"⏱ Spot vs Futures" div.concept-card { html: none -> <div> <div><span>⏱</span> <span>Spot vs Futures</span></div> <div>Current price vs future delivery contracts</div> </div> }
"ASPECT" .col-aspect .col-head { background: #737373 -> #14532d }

...

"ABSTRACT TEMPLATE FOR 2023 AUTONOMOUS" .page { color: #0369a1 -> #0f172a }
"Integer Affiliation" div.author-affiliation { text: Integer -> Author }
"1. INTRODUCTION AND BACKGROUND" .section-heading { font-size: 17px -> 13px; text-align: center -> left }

● **Task**: Repeat exactly the lines above from the one with "TEMPLATE FOR 2023" up to and including the one with "font-size: 17px ->". No other line belongs in the reply.

● **Result for this exercise**:
"ABSTRACT TEMPLATE FOR 2023 AUTONOMOUS" .page { color: #0369a1 -> #0f172a }
"Integer Affiliation" div.author-affiliation { text: Integer -> Author }
"1. INTRODUCTION AND BACKGROUND" .section-heading { font-size: 17px -> 13px; text-align: center -> left }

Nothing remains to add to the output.